Bugün 10 Kasım. Türkiye Cumhuriyeti’nin kurucusu büyük önder Mustafa Kemal Atatürk’ün aramızdan ayrılışının 81. yıl dönümü. O sadece bir devlet kurmadı, bir milleti de ayağa kaldırdı. İşte az bilinen detayları ve fotoğraflarıyla Atatürk’ün son günleri!
Mücadelelerle geçen bir hayat
Mustafa Kemal Atatürk, 10 Kasım 1938’de Dolmabahçe’de hayata gözlerini yumdu.
Atatürk’ün hayatı zaten mücadelelerle geçmişti. Küçük yaşta babasız kalması, ardından askerlik ve savaşlar. Yeni bir devletin kurulması, inşası, umudunu kaybetmiş bir milletin ayağa kaldırılması.
Atatürk tüm bu mücadelelerden zaferle ayrıldı.
Ancak bu kez başkaydı. 1938 yılının ortasına gelindiğinde, Atatürk mücadeleyi kaybetmeye başlayacaktı.
Son ziyaret Hatay’ın yurda katılması için
Mustafa Kemal Atatürk son ziyaretini Hatay’ın yurda katılması amacıyla güney şehirlerinde gerçekleştirdi. 20-24 Mayıs tarihlerinde Adana-Mersin-Hatay’ı ziyaret eden Atatürk, 25 Mayıs’ta Ankara’ya döndü.
1 Haziran 1938’de deniz havasının iyi geleceği düşünülerek Atatürk, Savanora yatına bindi. 56 gün boyunca yatta yaşadı. Ancak durum kötüye gidiyordu.
15 Ekim’de komaya girdi
Ardından İstanbul’a geçen Atatürk’ün karnında litrelerce su birikiyordu. Su şırıngayla alınıyordu. Son su alımı 13 Ekim’de gerçekleşti. Atatürk son zinde günlerini o zaman yaşadı. Olaydan 2 gün sonra komaya girdi.
17 Ekim’de Anadolu Ajansı Ata’nın durumunun ağırlaştığını bildirdi. Durum vahimdi. Artık herkes ölümü bekliyordu. Ancak Atatürk 19 Ekim 1938’de komadan çıktı.

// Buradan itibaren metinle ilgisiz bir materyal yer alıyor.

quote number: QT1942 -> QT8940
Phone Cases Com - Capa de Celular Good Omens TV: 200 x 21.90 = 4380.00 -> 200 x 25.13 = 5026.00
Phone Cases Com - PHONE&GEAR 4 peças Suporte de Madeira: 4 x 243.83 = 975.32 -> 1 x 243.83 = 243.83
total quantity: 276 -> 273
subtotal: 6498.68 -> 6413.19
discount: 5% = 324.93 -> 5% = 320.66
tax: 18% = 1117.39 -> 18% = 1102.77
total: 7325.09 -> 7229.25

Ve Cumhuriyet’in kutlandığı 29 Ekim tarihine kadar çok fazla hareket etmese de iyileşme sinyalleri verdi.
Atatürk: “Gelecekten bahsetmeyelim”
29 Ekim’de Atatürk yine kötüleşmeye başladı. Törenlere gidemediği için çok üzgündü. Kendisine gelecekle ilgili bir cümle kurulması üzerine “Lütfen artık gelecekten bahsetmeyelim” demişti.
Son sözü “Aleykümselam” oldu
Atatürk 7 Kasım tarihine kadar yarı uyur yarı uyanık vaziyetteydi. 46 kiloya kadar düşmüştü. 7 Kasım’da hayatında ilk defa canı enginar çekti. İstanbul’da bulunamadı, Hatay’dan istendi. Ancak enginar İstanbul’a yetişemeyecekti.

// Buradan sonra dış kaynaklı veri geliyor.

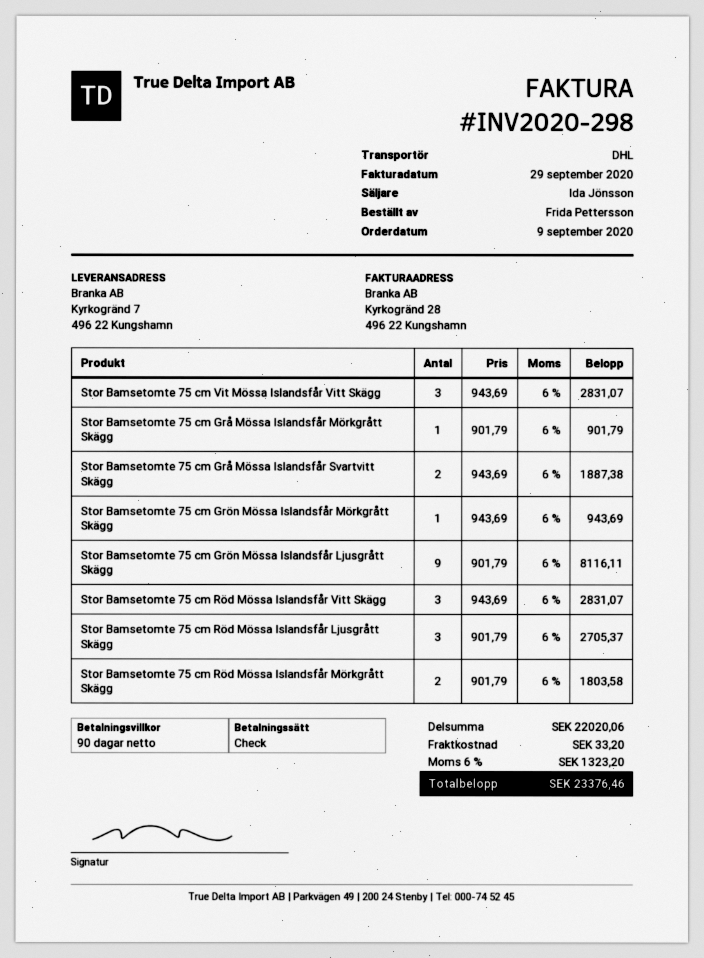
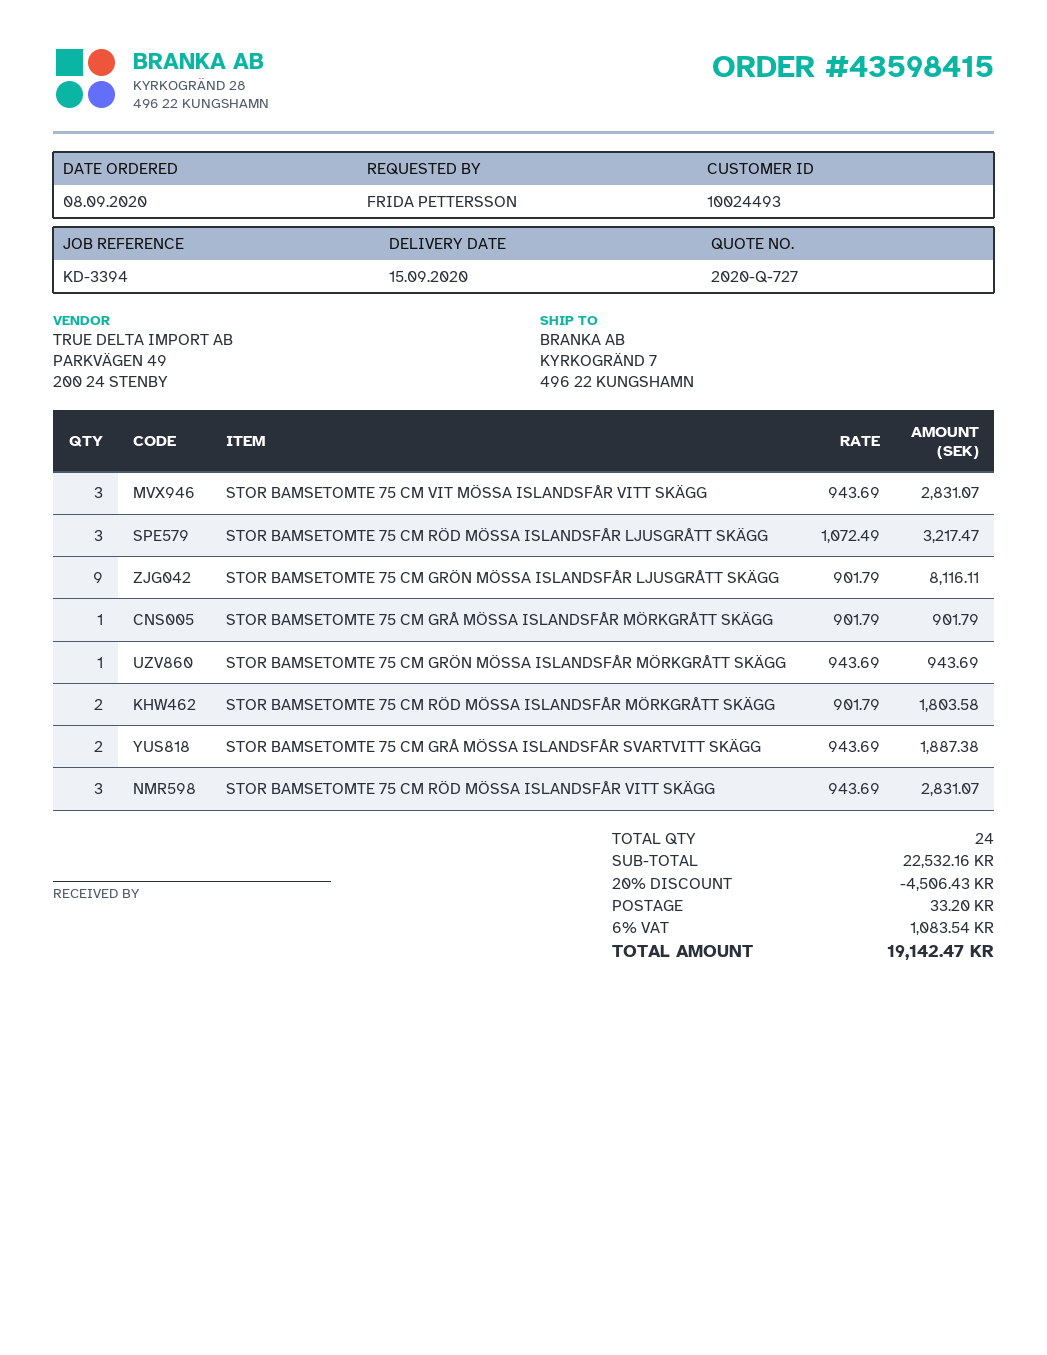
order date: 2020-09-09 -> 2020-09-08
Stor Bamsetomte 75 cm Röd Mössa Islandsfår Ljusgrått Skägg: 3 x 901.79 = 2705.37 -> 3 x 1072.49 = 3217.47
subtotal: 22020.06 -> 22532.16
discount: none -> 20% = 4506.43
tax: 6% = 1323.20 -> 6% = 1083.54
total: 23376.46 -> 19142.47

8 Kasım’da Atatürk bilincini kaybetmeye başladı. Doktorlar son bir muayene için dilini çıkarmasını istedi, olmadı, çıkaramadı. Başını sağ tarafa çevirdi ve mücadelelerle geçen hayatının son sözünü söyledi; Aleykümselam.
Akşam 19:00 civarı komaya giren Atatürk bir daha hiç konuşmadı.
10 Kasım 1938: Beklenen son
O gece çok sıkıntılı geçti. Saat 9’a kadar Atatürk gözlerini hiç açmadı, terledi, nefes alışları çok hızlandı. Doktorları artık yapacak bir şey kalmadığını düşünüyordu.
Saat 9’u 5 geçe, Atatürk gözlerini son bir kez daha açtı. Dünyaya son bir kez daha baktı. Başı hızla sağa doğru düştü ve hayatını kaybetti.
O sırada odada bulunan herkes, hıçkırarak ağlamaya başladı.
Atatürk’ün yüz ifadesi huzurluydu. Atatürk’ün son günleri, ölümle boğuşarak geçmişti. Evet, belki ölümle mücadelesini kaybetmişti. Ancak bitmiş, tükenmiş bir milleti ayağa kaldırmış, umudunu kaybetmiş bir halka umut vermişti.